> **EXERCISE DETAILS**: Each line of the records must appear in your answer exactly, with no pictures.

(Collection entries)
....
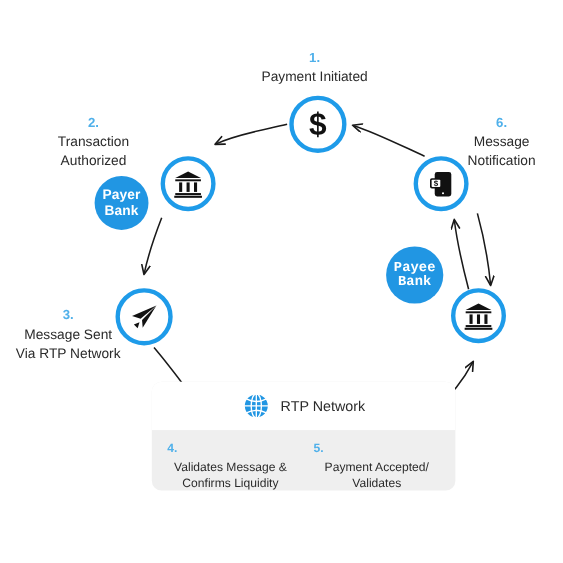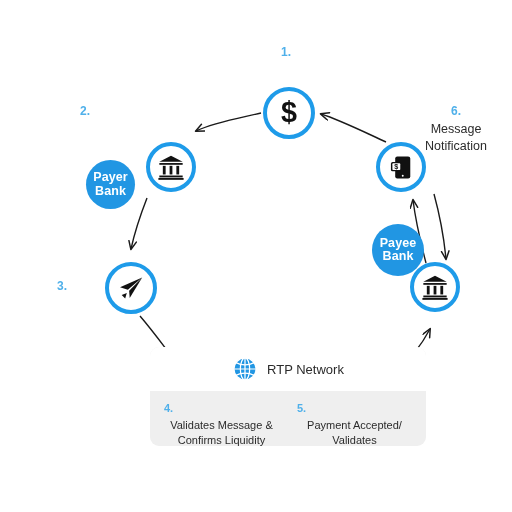"Payment Initiated" span.txt { html: none -> <span>Payment Initiated</span> }
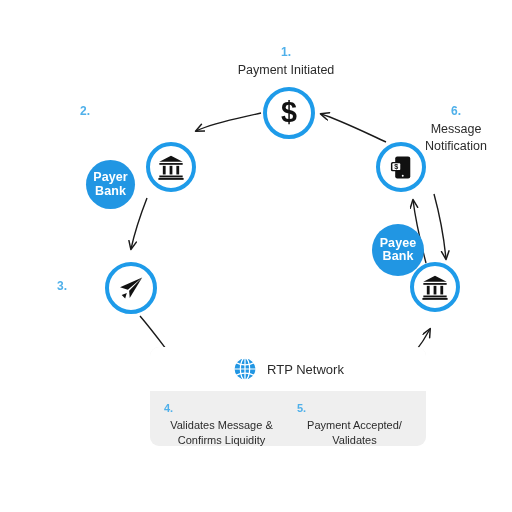"Transaction" span.txt { html: none -> <span>Transaction Authorized</span> }
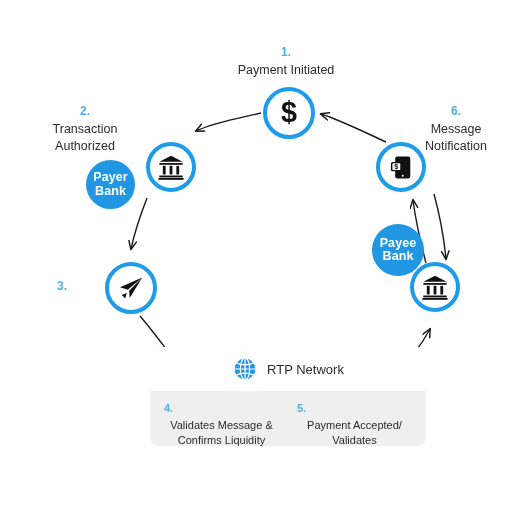"Payee" div.bubble { font-family: none -> Liberation Mono, monospace; left: 372px -> 351px }
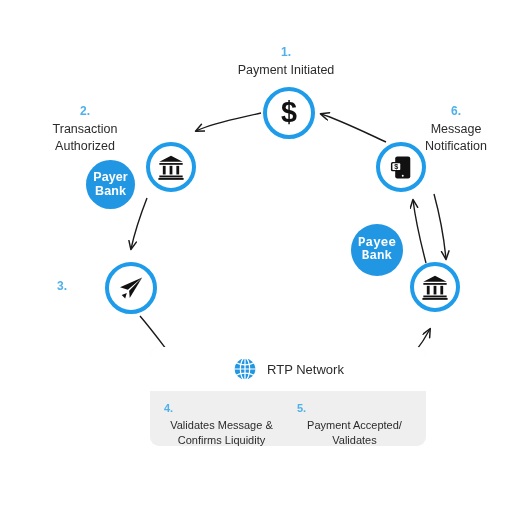"Message Sent" span.txt { html: none -> <span>Message Sent Via RTP Network</span> }
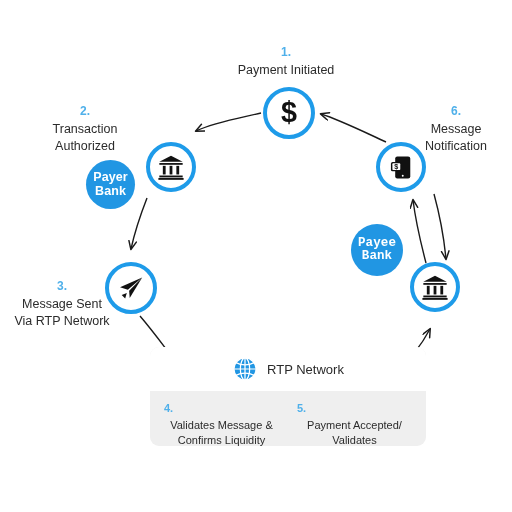"RTP Network" #rtp-panel { left: 150px -> 138px }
....
> **OUTPUT OF THE TASK**:
"Payment Initiated" span.txt { html: none -> <span>Payment Initiated</span> }
"Transaction" span.txt { html: none -> <span>Transaction Authorized</span> }
"Payee" div.bubble { font-family: none -> Liberation Mono, monospace; left: 372px -> 351px }
"Message Sent" span.txt { html: none -> <span>Message Sent Via RTP Network</span> }
"RTP Network" #rtp-panel { left: 150px -> 138px }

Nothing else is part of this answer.